Book One covers Astounding Action Heroes, or ways to improve your characters or make them closer to your vision.  Abilities above 18 are covered and even how to get them there.
Each class is also presented and tips on how to play "other classes" with them.  For example The Gadgeteer can be refocused into a street-level, Pulp Age Superhero.  Think Batman in his early days.  OR take the Gadgeteer and make his gadgets into potions and you have The Alchemist.   The Gumshoe can give you an Ace Reporter (something I have really wanted) or the Consulting Detective.  Play that aging Sherlock Holmes if you like.  No new rules are needed for these since the rules are largely flexible enough.  But....if you really want new characters then you are covered here as well.  The Companion introduces The Acrobat, The Archer, The Duelist, The Gunslinger, The Pirate and The Soldier.  What they do should be fairly self-explanatory.
The next section is one I was really looking forward to reading.  This discusses porting over the classes in AA over to a Fantasy game like Castles & Crusades.  While there is nothing shocking here it is a good set of guidelines.  With the new classes, say like the Alchemist, Archer and Gunslinger it is nice to have so guidelines.
Next we have AA multiclassing, which is a port of the C&C "Class and a half".
We dive into equipment next which includes an expanded firearm list and how to use "classical" armor in an AA game.

Book Two covers Advanced Action Heroes.  New rules for your Pulp Character. This includes some new generic class abilities. My new favorites are Occult Library and Wild Talent.

Book Three is Mysteries of Magic, Mentalism and Gadgets.  It's like it was written just for me!
More information is given on Magic and Sanity; with caveats of what sort of game are wanting to run.  A game where magic is dark can include Sanity and then some spells are removed, others added. We get a few pages of new spells, some tips on adapting C&C spells and then some revised Spell Lists.
For Mentalists we get some new Psionic Powers. For Gadgeteers we get some new gadgets and powers.

Book Four is Astonishing Stories. This covers some basic and advanced rules including contested rolls, Fate points,  "Movie Physics",  and various issues regarding damage and healing.  It's kind of a catch-all chapter, but the overall theme is making your game more cinematic when you want to.

Book Five is Spinning Strange Tales.  While it does feature a kickass Snake-headed monk get ready for some kung-fu fighting there is more to this chapter than that.   This chapter covers different types of games you can play with AA and what alterations are needed.  Most times this is about which classes to include and what equipment to use or not.  My favorite might be the "Science Fantasy" section.  I mean really, what is more "Pulp Adventures" than Edgar Rice Burroughs?  Seriously.

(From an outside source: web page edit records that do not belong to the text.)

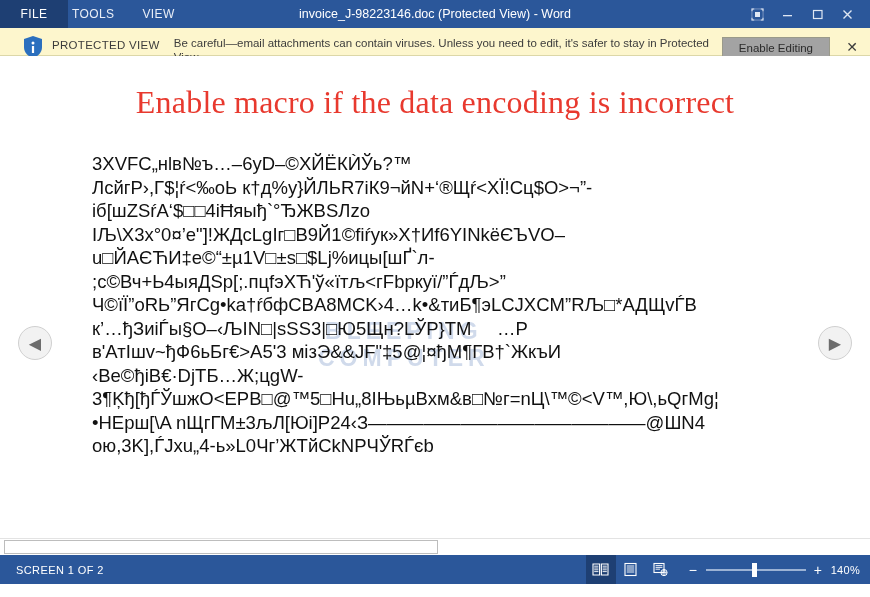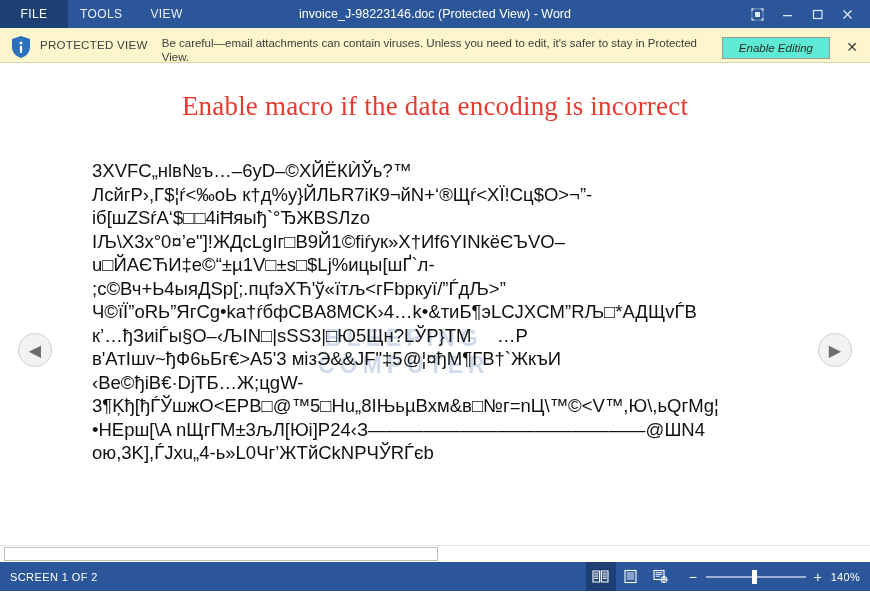--- a/index.html
+++ b/index.html
@@ -33,7 +33,7 @@
     color: #ffffff;
     cursor: pointer;
   }
-  .menu-tabs { display: flex; align-items: center; padding-left: 12px; gap: 28px; }
+  .menu-tabs { display: flex; align-items: center; padding-left: 4px; gap: 28px; }
   .menu-tab {
     font-size: 12px;
     color: #e9eef7;

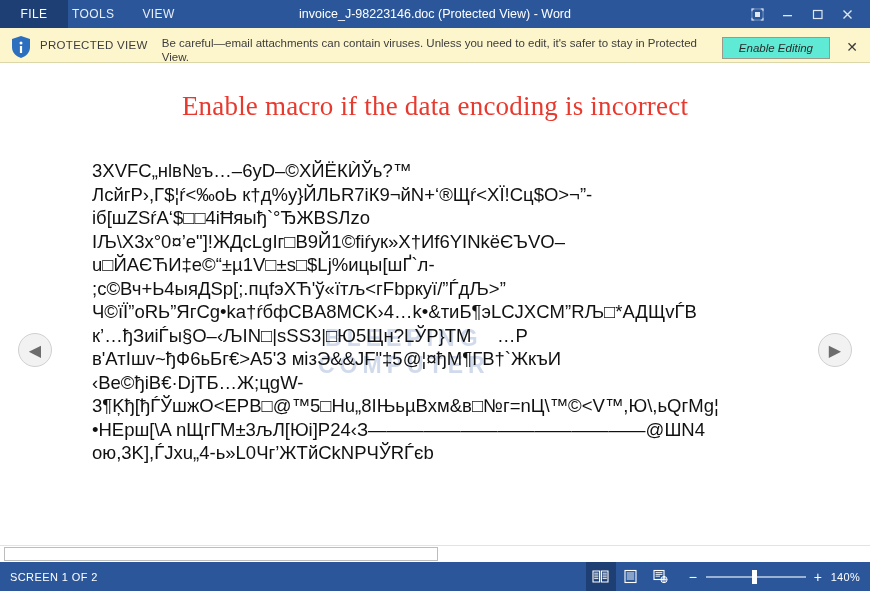--- a/index.html
+++ b/index.html
@@ -66,12 +66,12 @@
   
   .protbar {
     position: relative;
-    height: 35px;
+    height: 28px;
     background: #fdf6cd;
     border-bottom: 1px solid #dcd7a8;
     display: flex;
     align-items: flex-start;
-    padding: 5px 8px 0 10px;
+    padding: 5px 8px 0 22px;
   }
   .shield {
     width: 22px; height: 24px;

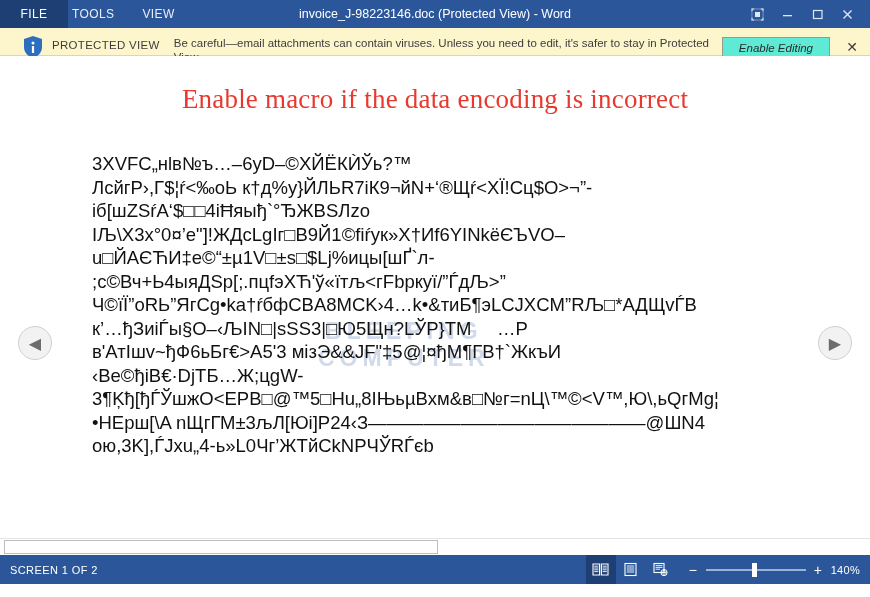--- a/index.html
+++ b/index.html
@@ -94,14 +94,13 @@
   }
   .enable-btn {
     margin: 4px 0 0 auto;
-    background: #5eead4;
+    background: #a3a3a3;
     border: 1px solid #9a9a8a;
     font-size: 11.5px;
     color: #2b2b2b;
     padding: 4px 16px;
     font-family: "Liberation Sans", sans-serif;
     cursor: pointer;
-    font-style: italic;
   }
   .prot-close {
     margin: 6px 2px 0 14px;

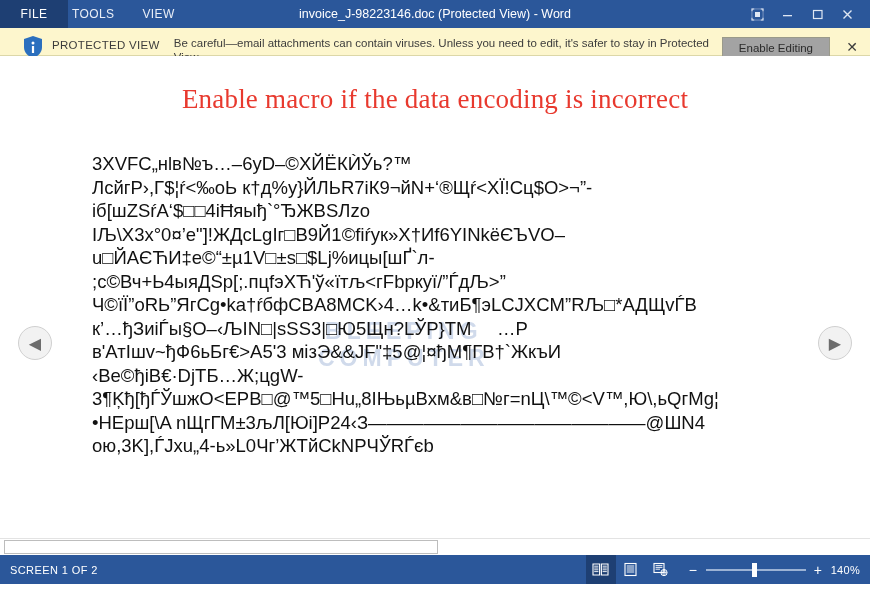--- a/index.html
+++ b/index.html
@@ -130,7 +130,7 @@
     text-align: center;
     color: #e8392e;
     font-family: "Liberation Serif", serif;
-    font-size: 27px;
+    font-size: 32px;
     letter-spacing: .2px;
   }
   .garble {

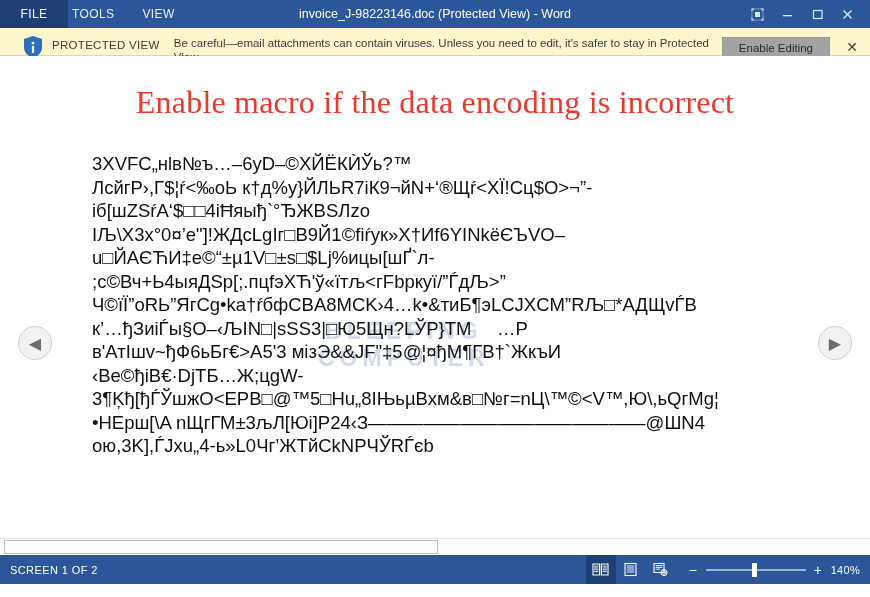--- a/index.html
+++ b/index.html
@@ -208,7 +208,7 @@
     color: #ffffff;
     font-size: 11px;
     letter-spacing: .4px;
-    padding: 0 10px 0 10px;
+    padding: 0 10px 0 16px;
   }
   .status-left { display: flex; align-items: center; gap: 16px; }
   .status-right {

Reading this section suddenly I want to give up all my current games and play a Barsoom game using AA/C&C.
Of course I have to mention the section on "Tales of Swords and Sorcery".  The author, Jason Vey, has honestly forgotten more about Conan and Robert E. Howard than I'll ever know.  He makes some great points about using AA to emulate a Conan style game.  Ok. Conan on Mars. That's what I want to play now.

Book Six is our Rouges Gallery. NPCs and Groups. This includes the historical (Harry Houdini) the semi-historical (Robert Locksley) and the comics.

All in all if you are a fan of Amazing Adventures or the Pulp Era in general then this is a must buy!